In 1961, the police prefecture spoke only of "2 persons shot dead". Following historian Jean-Luc Einaudi's testimony during the Papon trial in the late-1990s, left-wing police Minister Jean-Pierre Chevènement ordered the opening of parts of the archives. The resulting Mandelken Report, based on the investigation of these partial records, counted 32 dead. Einaudi then published an op-ed in Le Monde on 20 May 1998, contesting this official figure, criticizing both the methodology of the report and the consulted records. He called attention to the fact that many of the records had been destroyed. A report that Papon had prepared for Interior Minister Roger Frey, the prime minister, and the head of government, Charles de Gaulle, was not included in the consulted records. In addition, the Mandelken report ignored the massacre that had taken place in the courtyard of the Police prefecture, and Papon's name itself appeared nowhere in the report. Einaudi concluded his op-ed stating that: "on the night of 17 October 1961 there had been a massacre perpetrated by the police forces acting on the orders of Maurice Papon." Papon subsequently filed a lawsuit against him in February 1999, because of this sentence, alleging defamation of a public servant.

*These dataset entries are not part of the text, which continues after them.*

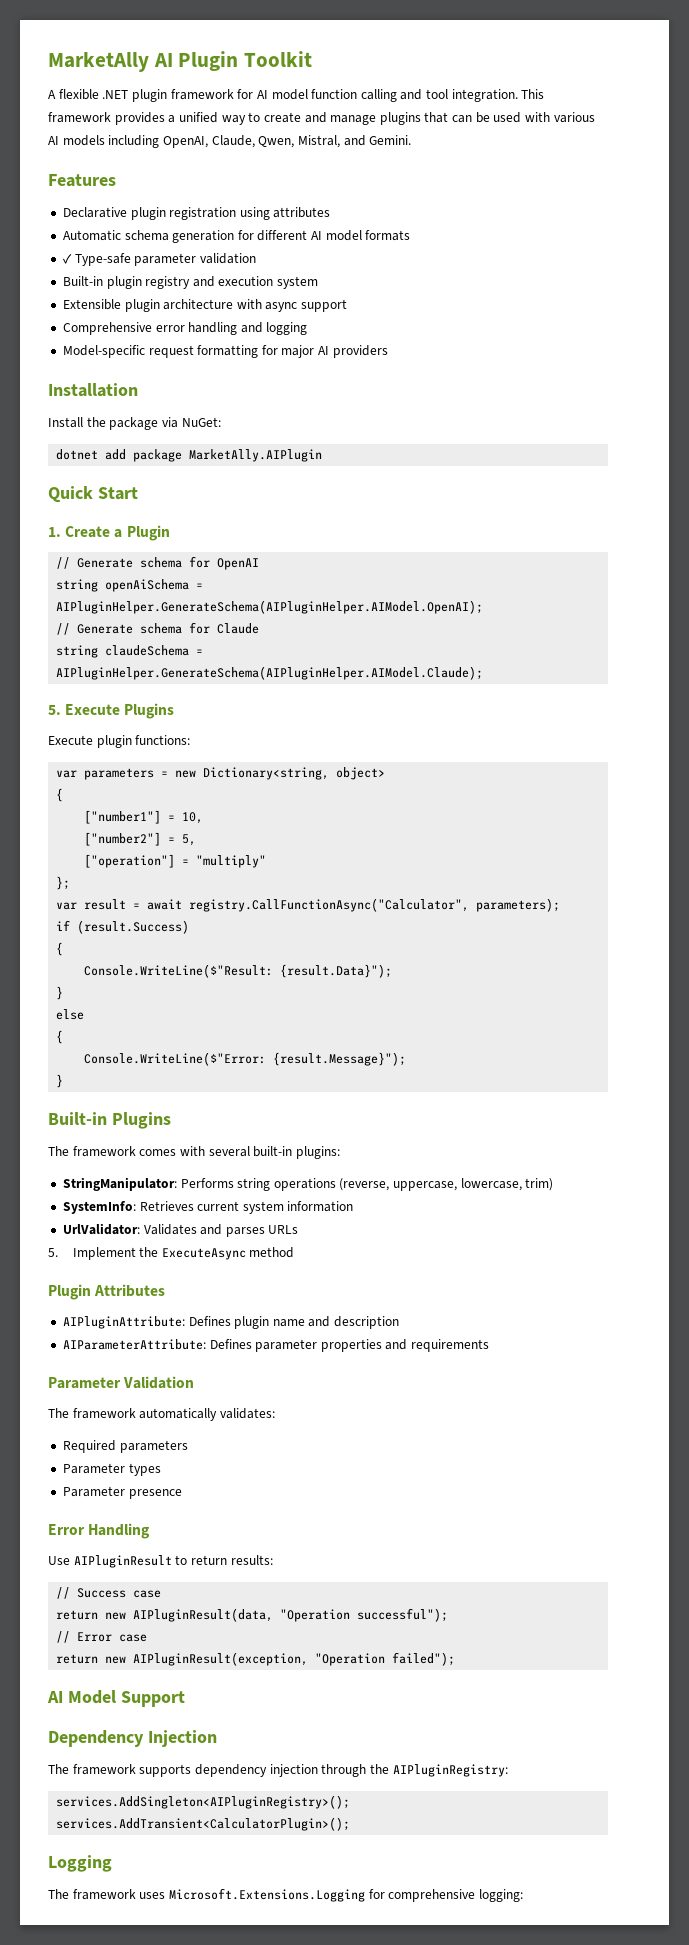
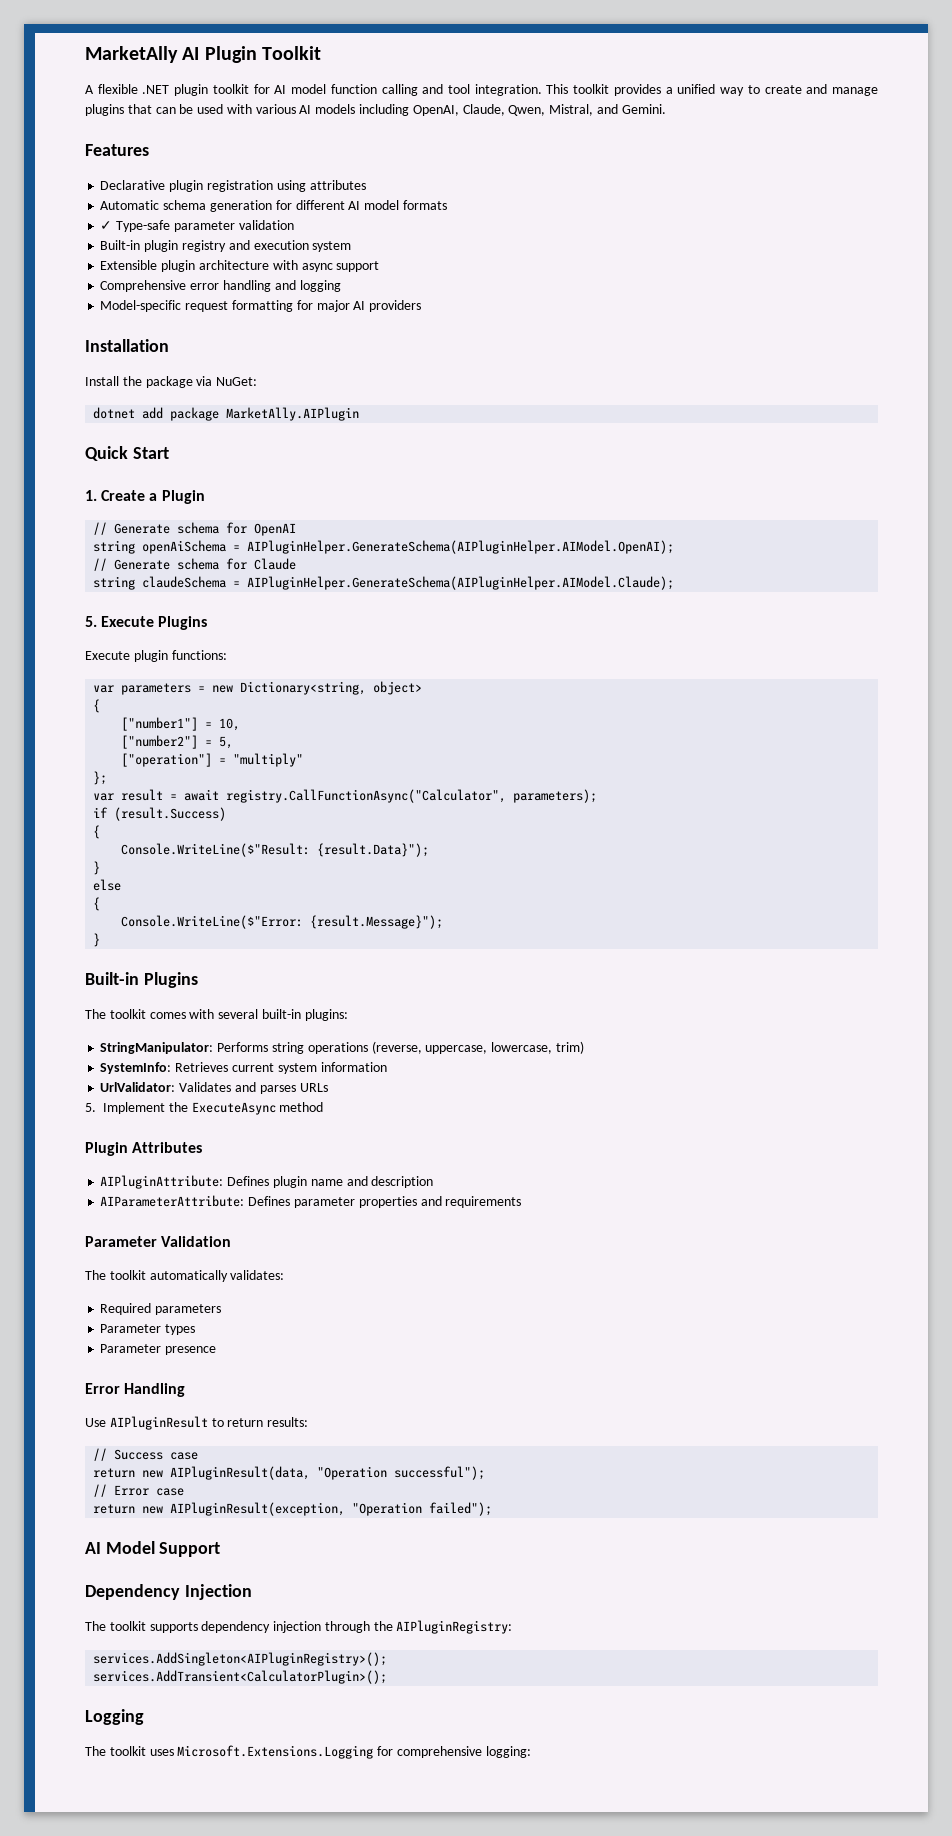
- A flexible .NET plugin framework for AI model function calling and tool integration.
+ A flexible .NET plugin toolkit for AI model function calling and tool integration.
- This framework provides a unified way to create and manage plugins that can be used with various AI models including OpenAI, Claude, Qwen, Mistral, and Gemini.
+ This toolkit provides a unified way to create and manage plugins that can be used with various AI models including OpenAI, Claude, Qwen, Mistral, and Gemini.
- The framework comes with several built-in plugins:
+ The toolkit comes with several built-in plugins:
- The framework automatically validates:
+ The toolkit automatically validates:
- The framework supports dependency injection through the AIPluginRegistry:
+ The toolkit supports dependency injection through the AIPluginRegistry:
- The framework uses Microsoft.Extensions.Logging for comprehensive logging:
+ The toolkit uses Microsoft.Extensions.Logging for comprehensive logging:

In the meanwhile, the state acknowledged in 1998 the massacre and spoke of 40 dead.

Responding to Papon's request, the court gave an ambiguous judgement. It stated that Einaudi had "defamed" Papon, but that Einaudi had acted on "good faith", and praised the "seriousness and quality" of Einaudi's research. Both Papon and Einaudi were thus vindicated by the court's judgement.

The French government commission in 1998 claimed only 48 people died. Historian Jean-Luc Einaudi (La Bataille de Paris, 1991) asserted that as many as 200 Algerians had been killed. The historian Jean-Paul Brunet found satisfactory evidence for the murder of 31 Algerians, while suggesting that a number of up to 50 actual victims was credible.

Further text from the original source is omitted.